Last Wednesday, in an unrelated case, a federal judge in California answered that question with a resounding no. The state’s death-penalty system is “so plagued by inordinate and unpredictable delay,” wrote United States District Judge Cormac Carney, that it violates the Eighth Amendment’s ban on cruel and unusual punishment.
In a remarkable ruling overturning the death sentence of Ernest Dewayne Jones, who was sentenced in 1995 for the murder of his girlfriend’s mother, Judge Carney, an appointee of President George W. Bush, pointed out that of the more than 900 people California has sentenced to death since 1978, 13 have been executed. More than 40 percent of the rest have been on death row for at least 19 years, and the backlog is growing.
Carney’s opinion is, of course, just one district judge’s opinion. It could easily be overturned at the appellate level or even by the Supreme Court, which itself has said that 20 years or more on death row does not constitute cruel and unusual punishment (Knight v. Florida, 1999).
And the get tough types are immediately pushing back against both decisions. Arizona’s response, for example, to the secrecy injunction:
But Arizona officials were not backing down. On Sunday, the state appealed to the Ninth Circuit for reconsideration by a wider panel of judges and it appeared possible that the state would appeal all the way to the United States Supreme Court if necessary.
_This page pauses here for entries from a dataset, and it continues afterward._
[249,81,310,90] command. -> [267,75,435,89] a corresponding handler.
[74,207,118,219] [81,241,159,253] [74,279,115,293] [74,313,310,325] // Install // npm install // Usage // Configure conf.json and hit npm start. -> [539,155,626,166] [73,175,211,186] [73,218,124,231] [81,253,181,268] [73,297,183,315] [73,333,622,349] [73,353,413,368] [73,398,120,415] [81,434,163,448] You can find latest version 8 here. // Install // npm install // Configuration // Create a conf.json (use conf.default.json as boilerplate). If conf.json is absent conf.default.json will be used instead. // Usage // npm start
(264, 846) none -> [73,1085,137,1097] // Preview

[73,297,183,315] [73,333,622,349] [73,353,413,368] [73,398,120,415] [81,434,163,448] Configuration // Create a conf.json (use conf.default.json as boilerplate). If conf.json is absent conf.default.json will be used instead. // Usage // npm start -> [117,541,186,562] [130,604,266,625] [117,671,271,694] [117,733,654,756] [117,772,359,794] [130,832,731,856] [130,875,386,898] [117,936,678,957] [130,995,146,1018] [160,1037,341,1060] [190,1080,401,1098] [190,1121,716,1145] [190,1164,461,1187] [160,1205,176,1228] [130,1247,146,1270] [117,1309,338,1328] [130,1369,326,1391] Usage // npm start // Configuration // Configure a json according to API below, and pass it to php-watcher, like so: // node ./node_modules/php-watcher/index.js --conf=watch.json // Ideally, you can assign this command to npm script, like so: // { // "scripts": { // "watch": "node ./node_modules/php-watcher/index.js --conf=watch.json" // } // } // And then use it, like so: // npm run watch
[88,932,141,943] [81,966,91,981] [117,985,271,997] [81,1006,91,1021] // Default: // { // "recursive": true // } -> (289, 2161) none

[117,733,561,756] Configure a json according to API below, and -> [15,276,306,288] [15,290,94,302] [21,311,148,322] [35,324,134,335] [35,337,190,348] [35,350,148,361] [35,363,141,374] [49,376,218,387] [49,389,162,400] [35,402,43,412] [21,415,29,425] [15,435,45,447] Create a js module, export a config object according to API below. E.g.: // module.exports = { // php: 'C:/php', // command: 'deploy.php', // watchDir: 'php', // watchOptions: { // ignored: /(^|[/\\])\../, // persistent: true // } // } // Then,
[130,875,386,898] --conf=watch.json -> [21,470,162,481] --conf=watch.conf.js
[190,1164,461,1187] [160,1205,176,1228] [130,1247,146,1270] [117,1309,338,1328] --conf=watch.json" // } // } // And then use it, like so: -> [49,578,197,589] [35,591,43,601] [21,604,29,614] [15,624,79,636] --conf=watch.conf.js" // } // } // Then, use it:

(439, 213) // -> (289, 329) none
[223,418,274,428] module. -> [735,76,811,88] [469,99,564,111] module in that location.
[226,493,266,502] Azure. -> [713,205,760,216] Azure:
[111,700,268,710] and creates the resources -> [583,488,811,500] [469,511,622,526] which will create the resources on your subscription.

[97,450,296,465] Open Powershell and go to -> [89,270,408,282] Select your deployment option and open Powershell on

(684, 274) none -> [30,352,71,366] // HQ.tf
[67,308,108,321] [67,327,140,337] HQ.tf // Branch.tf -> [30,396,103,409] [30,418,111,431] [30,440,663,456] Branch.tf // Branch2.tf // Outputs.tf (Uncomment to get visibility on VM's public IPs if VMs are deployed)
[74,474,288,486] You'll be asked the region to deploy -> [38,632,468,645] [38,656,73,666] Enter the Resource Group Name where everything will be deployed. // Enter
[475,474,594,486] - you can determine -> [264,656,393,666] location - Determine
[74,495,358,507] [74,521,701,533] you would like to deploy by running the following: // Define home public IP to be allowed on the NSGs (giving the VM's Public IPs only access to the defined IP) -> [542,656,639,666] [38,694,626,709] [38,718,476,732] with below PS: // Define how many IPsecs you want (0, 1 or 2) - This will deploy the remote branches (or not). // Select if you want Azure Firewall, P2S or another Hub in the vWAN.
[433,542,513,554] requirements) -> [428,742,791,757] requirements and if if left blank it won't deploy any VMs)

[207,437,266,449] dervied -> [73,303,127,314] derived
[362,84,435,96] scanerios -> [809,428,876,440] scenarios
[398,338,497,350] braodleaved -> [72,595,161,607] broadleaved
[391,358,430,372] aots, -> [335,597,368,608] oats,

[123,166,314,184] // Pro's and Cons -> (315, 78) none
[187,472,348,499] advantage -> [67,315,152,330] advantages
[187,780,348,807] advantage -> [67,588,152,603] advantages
And over at my favorite pro-death penalty blogger’s site:
The California Legislature has been derelict in its duty to pass the needed reforms, killing them in committee time after time. The Department of Corrections and Rehabilitation, and ultimately the Governor, have been derelict in their duty to carry out their responsibilities to execute judgments and implement a protocol that will allow them to do so. The California Supreme Court has been derelict in its duty to resolve state habeas petitions in a reasonable time by referring them to the superior court where they belong. The federal courts have been derelict in their duty to fully implement the Antiterrorism and Effective Death Penalty Act of 1996, evading it at every turn despite numerous reversals by the Supreme Court.
In other words, blame everyone else for the failings of a system you advocate for but yourself and your ilk. Even funnier is their proposed “Miranda-like” solution to speeding up the appellate process and gettin’ folks dead (all the while, decrying Miranda as “lawless”). The, uh, “logic” of the pro-dp side never fails to amaze.
At the end of the day, neither of these decisions portends the end of the death penalty as we know it in the United States. But if California were to take the extraordinary step of getting rid of its apparatus of death, the trend towards abolition would undoubtedly accelerate. And under Trop, the death penalty may indeed fall at the SCOTUS level, even given the current makeup of the court.